===== Given records
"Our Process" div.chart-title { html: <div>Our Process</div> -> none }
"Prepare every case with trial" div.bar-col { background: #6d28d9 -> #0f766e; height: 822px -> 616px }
==========
===== Given records
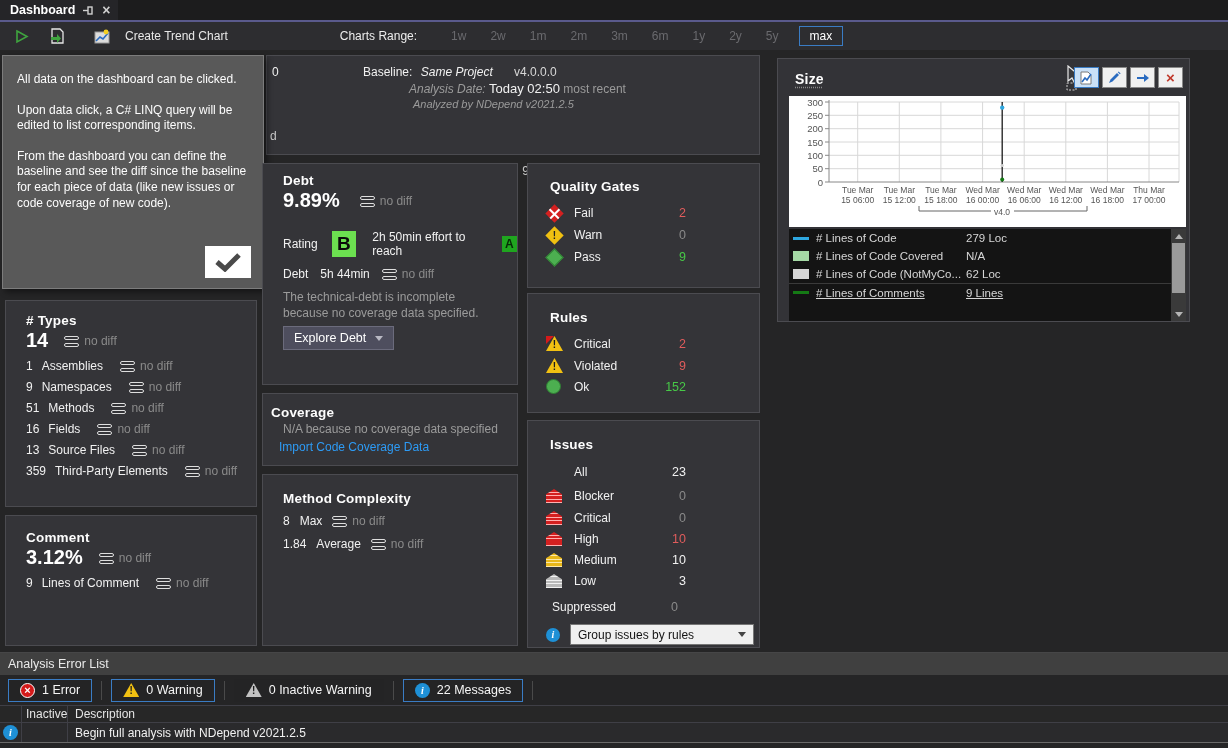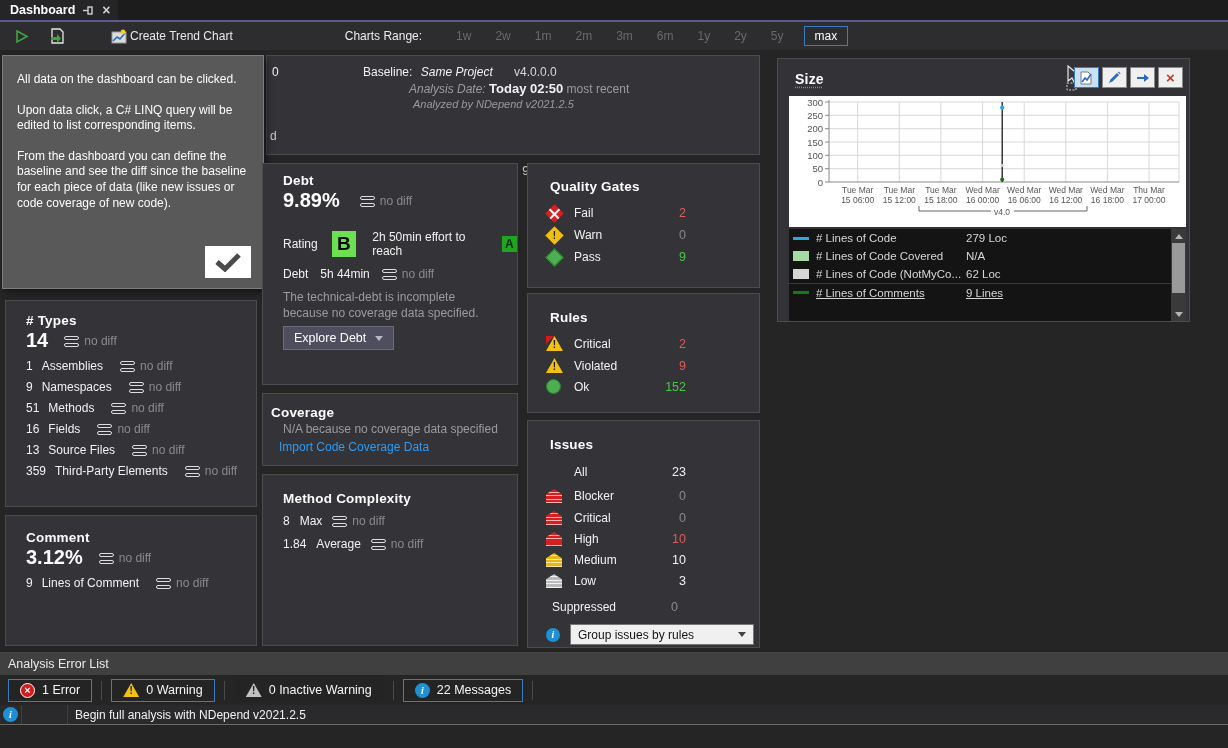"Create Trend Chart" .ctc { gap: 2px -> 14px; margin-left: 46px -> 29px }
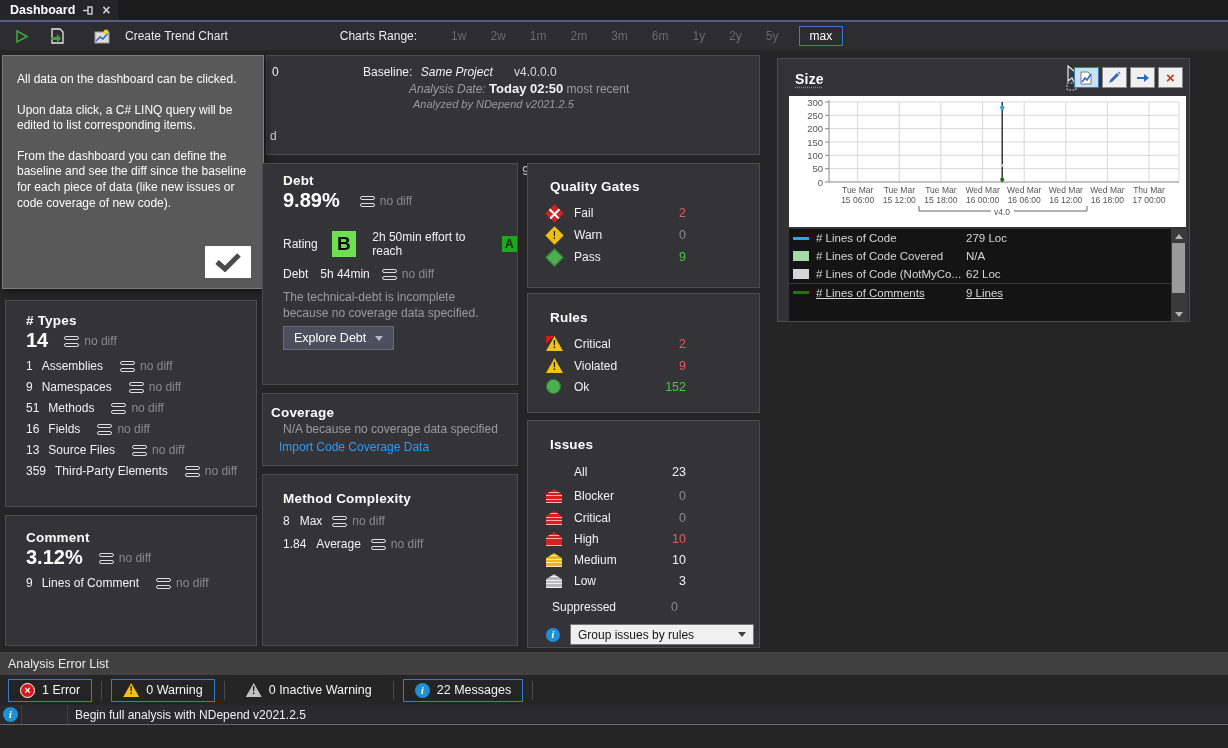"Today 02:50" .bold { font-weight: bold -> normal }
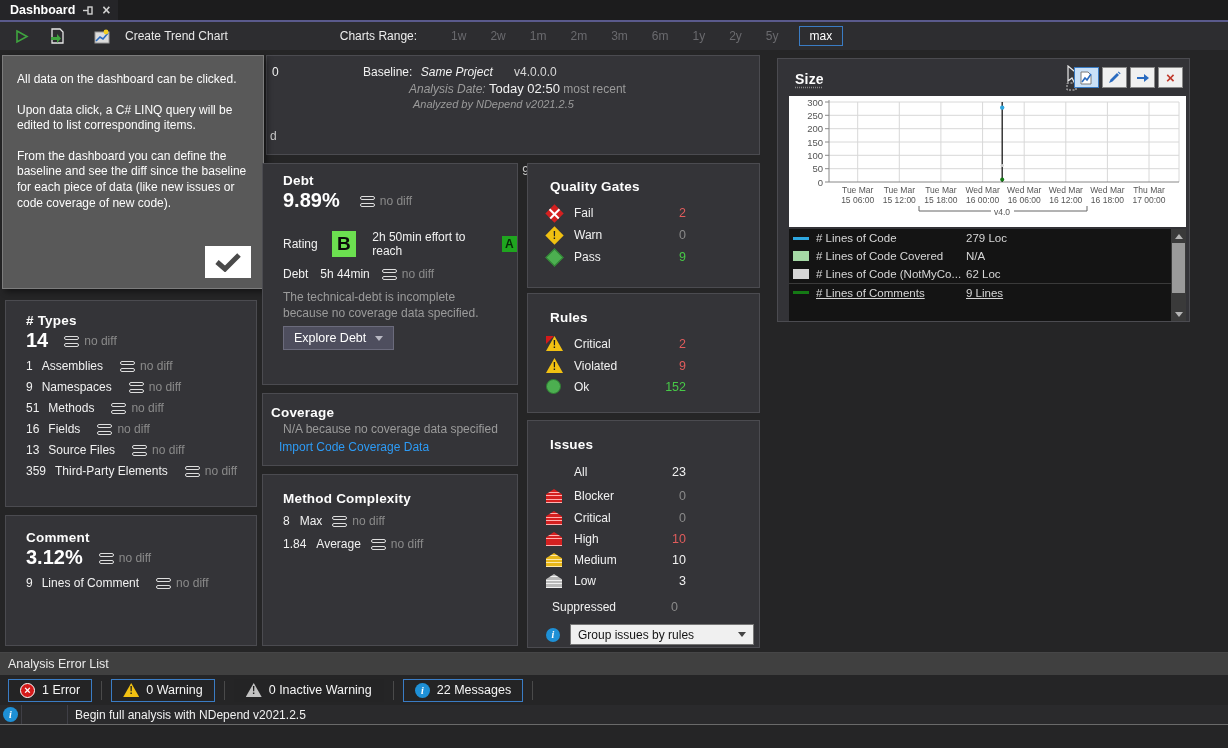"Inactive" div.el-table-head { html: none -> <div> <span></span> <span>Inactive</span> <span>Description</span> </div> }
==========
===== Given records
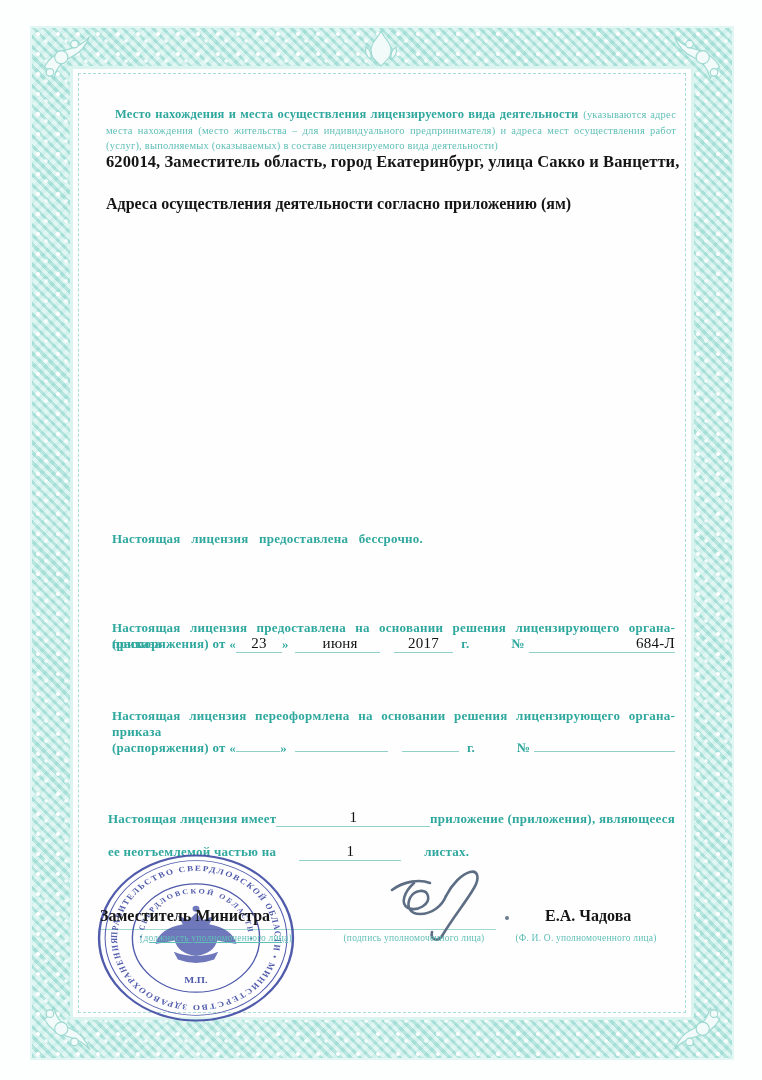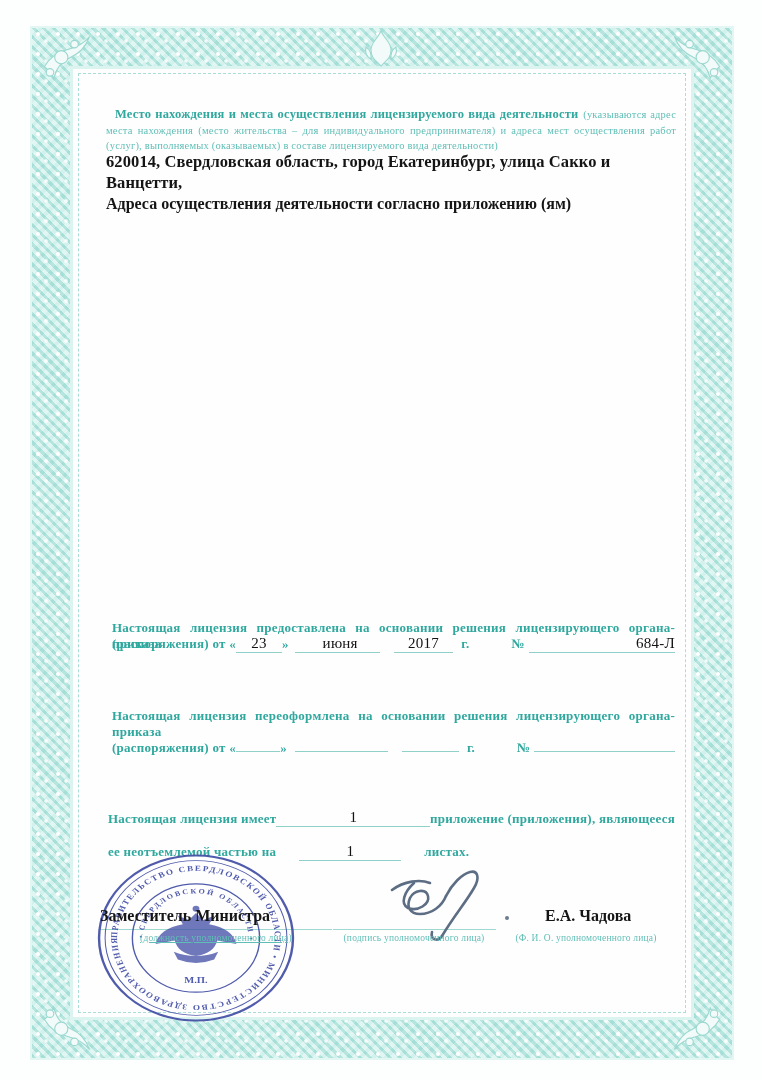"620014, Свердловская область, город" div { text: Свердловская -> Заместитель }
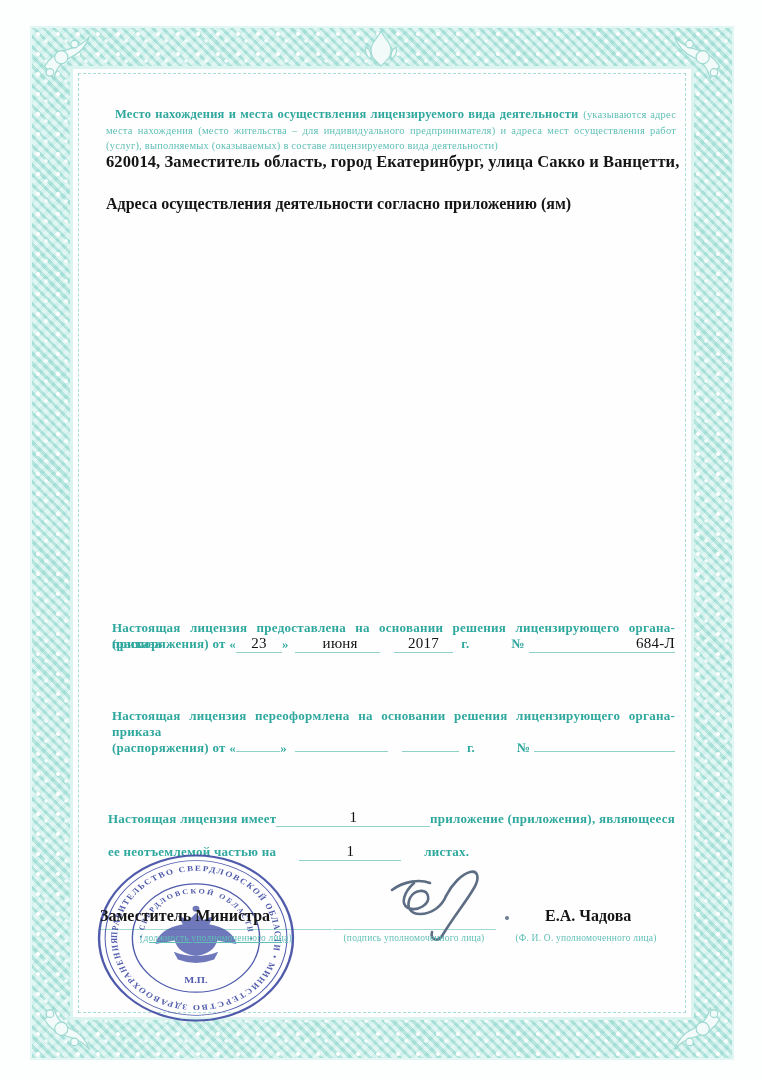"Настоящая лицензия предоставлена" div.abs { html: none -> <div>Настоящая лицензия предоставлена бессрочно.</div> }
==========
__Your task__: In the records above, copy exactly everything from the line that has "font-weight: bold ->" down to the line that has "-> <div> <span></span>", both ends included, and leave out the pictures.

__Task answer__:
"Today 02:50" .bold { font-weight: bold -> normal }
"Inactive" div.el-table-head { html: none -> <div> <span></span> <span>Inactive</span> <span>Description</span> </div> }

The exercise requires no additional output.